もちろんオンライン診療もやっていますし、心理士さんも数名雇ってオンラインカウンセリングもやっています。
自助会の良さ
自助会の良さは、本来だったらつながることができなかった人たちとつながることができる、ということです。
物理的な制限を取り払うことができるので、今までだったらつながることができなかった人たちとつながれたということです。
そこで知識や体験を共有できるということがメリットです。
デメリットは、今までつながらなかった人たちがつながるようになったので、新しいトラブルが生まれてしまうということです。

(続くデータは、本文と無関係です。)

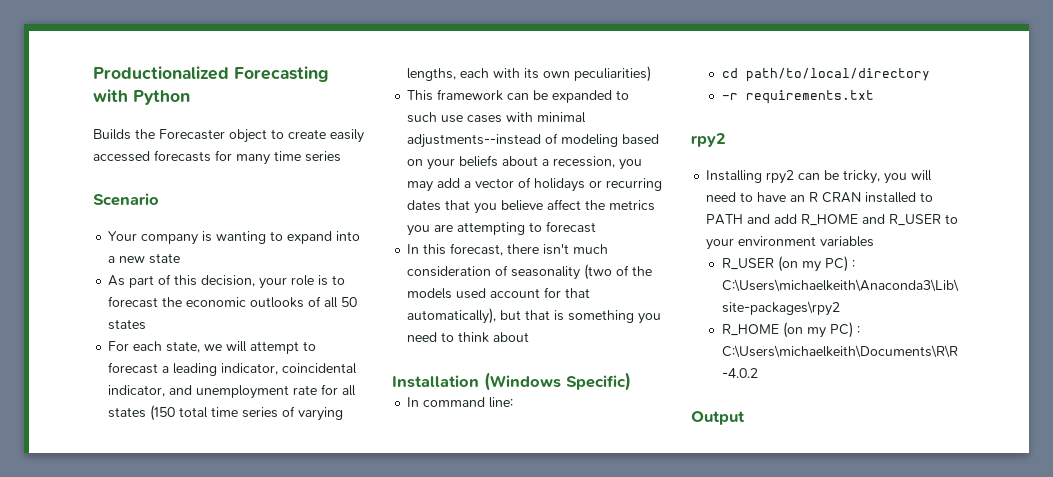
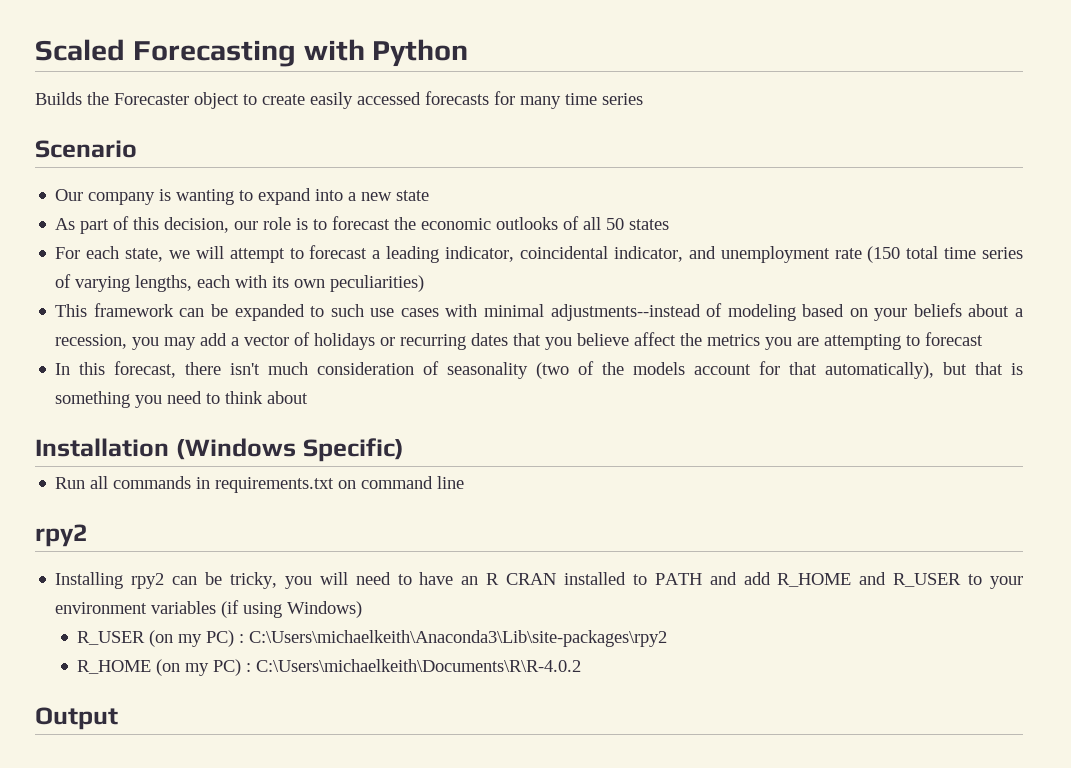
[93,66,229,80] Productionalized -> [35,39,125,61] Scaled
[108,231,138,241] Your -> [55,189,84,201] Our
[259,277,288,289] your -> [234,221,259,230] our
[321,384,357,396] [108,407,147,418] for all states -> (862, 253) none
[456,288,487,299] used -> (686, 368) none
[407,397,514,408] [721,68,930,82] [721,90,874,104] In command line: // cd path/to/local/directory // -r requirements.txt -> [55,476,465,493] Run all commands in requirements.txt on command line
(875, 241) none -> [221,600,363,618] (if using Windows)

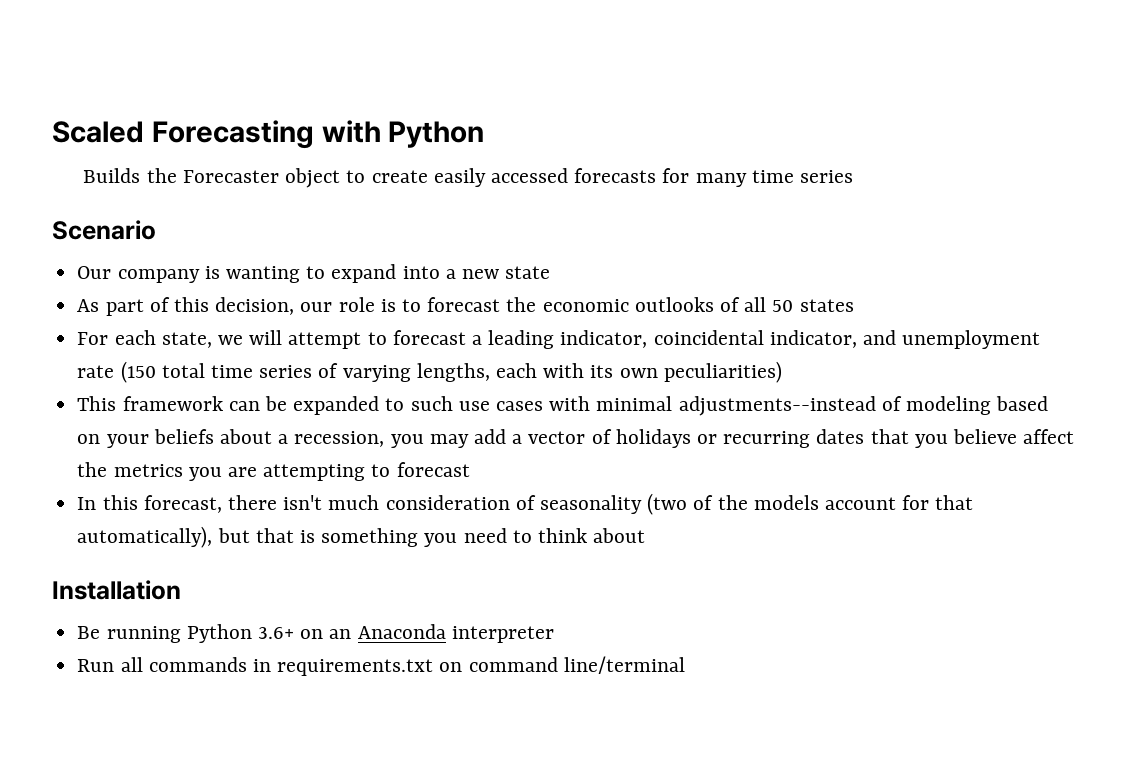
[175,438,404,462] (Windows Specific) -> [77,624,554,643] // Be running Python 3.6+ on an Anaconda interpreter
[437,476,465,489] [35,524,88,547] [55,572,1023,589] [55,600,363,618] [77,630,668,647] [77,659,582,676] [35,707,118,730] line // rpy2 // Installing rpy2 can be tricky, you will need to have an R CRAN installed to PATH and add R_HOME and R_USER to your environment variables (if using Windows) // R_USER (on my PC) : C:\Users\michaelkeith\Anaconda3\Lib\site-packages\rpy2 // R_HOME (on my PC) : C:\Users\michaelkeith\Documents\R\R-4.0.2 // Output -> [563,656,685,674] line/terminal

人と人が一緒にいれば、良いこともあれば悪いことも起きてしまうので、悪いことを少しでも減らして良いことを増やすにはどうしたら良いのかというノウハウをためたり、考えたり研究したりしています。
それを今年の3月24日から始めたばかりです。
メタバース空間における精神科治療で重要なポイントはここなのではないかと思います。
相性や専門性を追求することができる。
でも判断能力が低下している人に対しての対応が遅れてしまう。
そのため心理的ケアに特化するしかない。それが得意である。
こういったことが特徴だと思います。